なぜクリーンルームではオーブンの代わりにIRランプを使うのか?
もしまだ半導体の乾燥や硬化にその大きな対流式オーブンを使っているなら、その不便さはご存知でしょう。速度が遅く、体積も大きく、電力も大量に消費します。私たちはIR(赤外線)ランプを使う方向に移行しています。正直、これの方がずっと合理的です。
これは単に「環境に優しい」「鉛フリー」な規則に従うためだけではありません。実際に作業を効率的に行い、ウェーハを損傷させたり、莫大な電気代を支払ったりすることなく作業を進めるためです。
中間工程を省略する
対流式オーブンの仕組みを考えてみてください。まず空気が加熱され、その空気が部品を温めます。これは非常に時間がかかるプロセスです。
一方、IRランプは異なります。直接的に作用します。電磁波が直接基板に当たります。

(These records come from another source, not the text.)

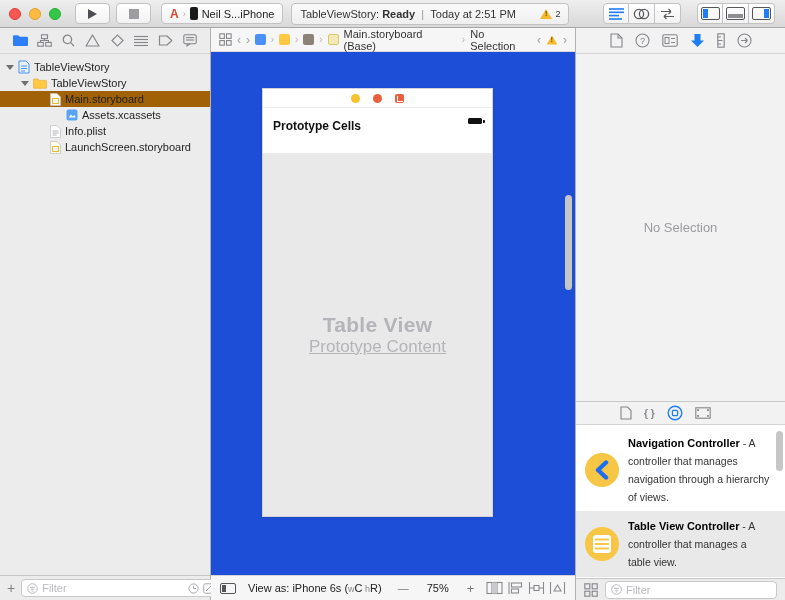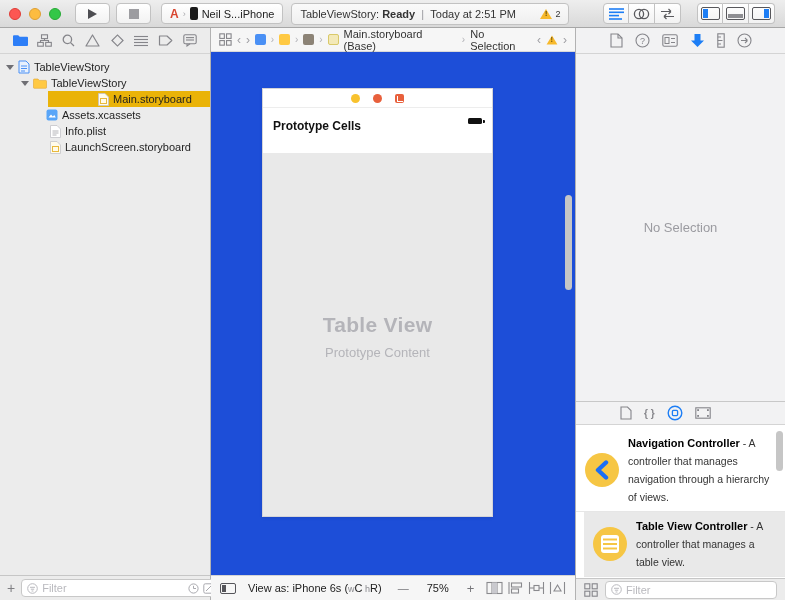--- a/index.html
+++ b/index.html
@@ -58,7 +58,7 @@
   .nav-tab { display:flex; align-items:center; justify-content:center; width:20px; height:20px; }
   .tree { flex:1; padding-top:5px; font-size:11px; color:#1F1F1F; }
   .tree-row { height:16px; display:flex; align-items:center; gap:4px; }
-  .tree-row.selected { background:#eab308;margin-left:48px; }
+  .tree-row.selected { background:#a16207; }
   .disc-down { width:0; height:0; border-left:4px solid transparent; border-right:4px solid transparent; border-top:5px solid #6F6F74; }
   .disc-right { width:0; height:0; border-top:4px solid transparent; border-bottom:4px solid transparent; border-left:5px solid #6F6F74; }
   .disc-spacer { width:8px; }

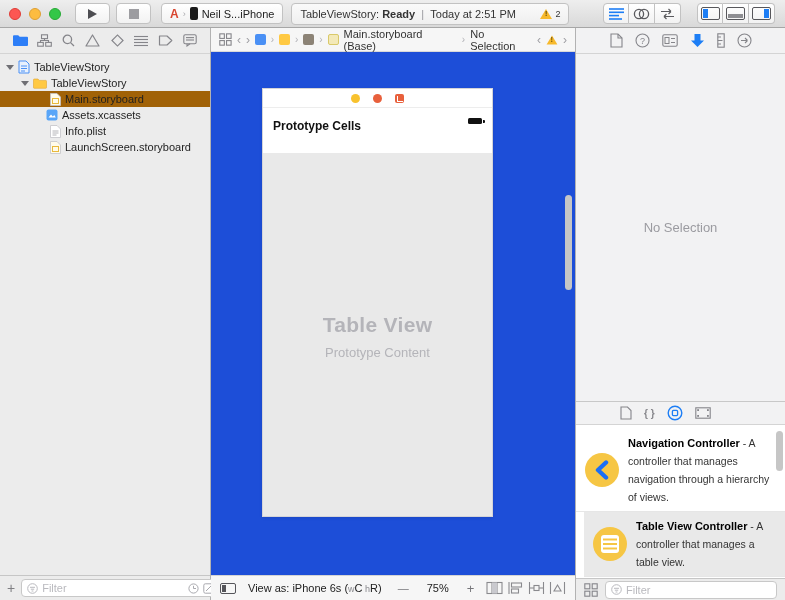--- a/index.html
+++ b/index.html
@@ -300,7 +300,7 @@
           </svg>
         <span>Main.storyboard</span>
       </div>
-      <div class="tree-row" style="padding-left:34px">
+      <div class="tree-row" style="padding-left:54px">
         <span class="disc-spacer"></span>
         <svg class="ic" width="12" height="12" viewBox="0 0 12 12">
             <rect x="0.5" y="0.5" width="11" height="11" rx="2" fill="#58A5F8"></rect>

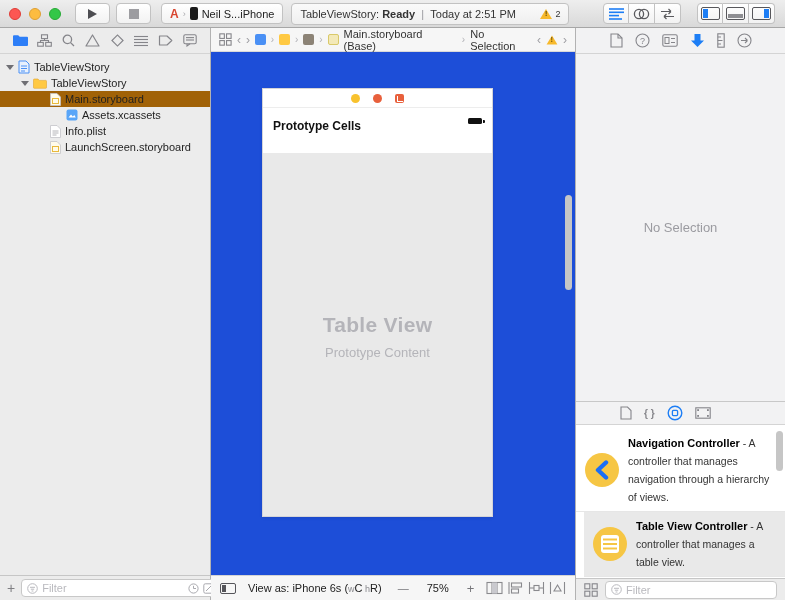--- a/index.html
+++ b/index.html
@@ -94,7 +94,7 @@
   .table-body { background:#E9E9E9; height:363px; position:relative; }
   .tv-center { position:absolute; left:0; right:0; top:160px; text-align:center; color:#B4B4B9; }
   .tv-title { font-size:21px; font-weight:bold; letter-spacing:0.3px; }
-  .tv-sub { font-size:13px; margin-top:8px; }
+  .tv-sub { font-size:17px; margin-top:0;text-decoration:underline; }
   .canvas-scrollbar { position:absolute; right:3px; top:143px; width:7px; height:95px; background:#C6C6C6; border-radius:4px; }
 
   

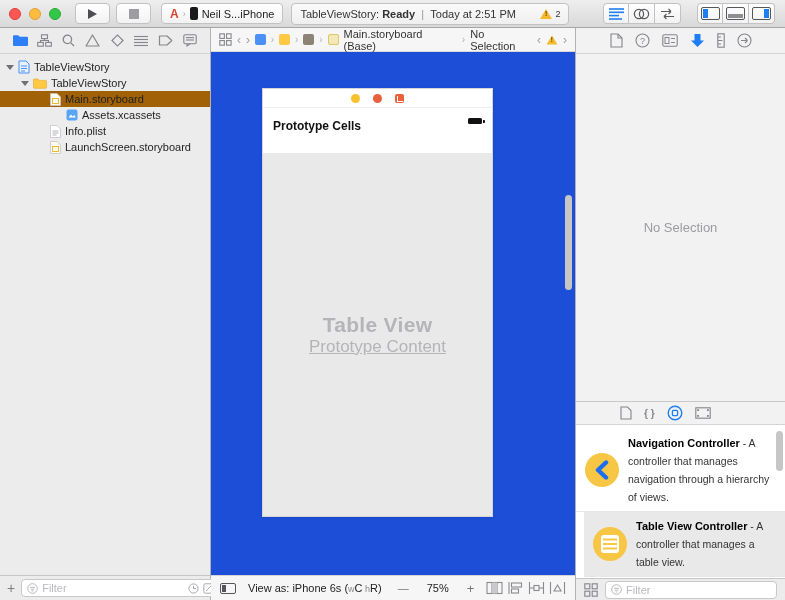--- a/index.html
+++ b/index.html
@@ -116,7 +116,7 @@
   .brace-tab { font-size:10px; font-weight:bold; color:#86868B; }
   .lib-list { flex:1; background:#FFF; overflow:hidden; position:relative; padding-top:4px; }
   .lib-item { display:flex; align-items:center; gap:9px; padding:5px 14px 5px 9px; border-bottom:1px solid #E6E6E6; min-height:49px; }
-  .lib-item.alt { background:#E9E9E9;margin-left:8px; }
+  .lib-item.alt { background:#E9E9E9; }
   .lib-circle { width:34px; height:34px; border-radius:50%; background:#F6C644; flex:none;
     display:flex; align-items:center; justify-content:center; }
   .lib-text { font-size:10.5px; line-height:18px; color:#333; }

これを「選択的加熱」と呼びますが、要するに、実際に加熱したい部分だけを加熱するということです。
また、ほこりや微粒子を発生させる巨大な送風システムも不要です。そのため、クリーンルームの清潔さが保たれ、ストレスも少なくなります。
鉛フリー基準への対応
鉛フリーにするためには、より高い温度とより精密な温度制御が必要です。ここでIRランプの利点が発揮されます。数秒で高温に到達できます。もう、250℃で何時間も待つ必要はありません。スイッチを切るだけで、目標温度に到達します。これは電気代削減にも役立ちます。
課題とその解決策
しかし、全てが完璧というわけではありません。高出力のIRランプは、非常に狭い範囲内で大量の熱を発生させます。
もし冷却装置が適切でなければ——ヒートシンクや排気ファンのことです——作業台の周辺がサウナのようになってしまいます。敏感なセンサーがある場合、これは問題です。
私のアドバイスは、PIDコントローラーを使用することです。これにより、温度が過度に上昇するのを防ぎ、基板が焼けるのを防げます。
さらに、IRランプを使えば、乾燥工程でVOCを多く含む溶剤を使わなくて済みます。これはずっとクリーンな作業方法です。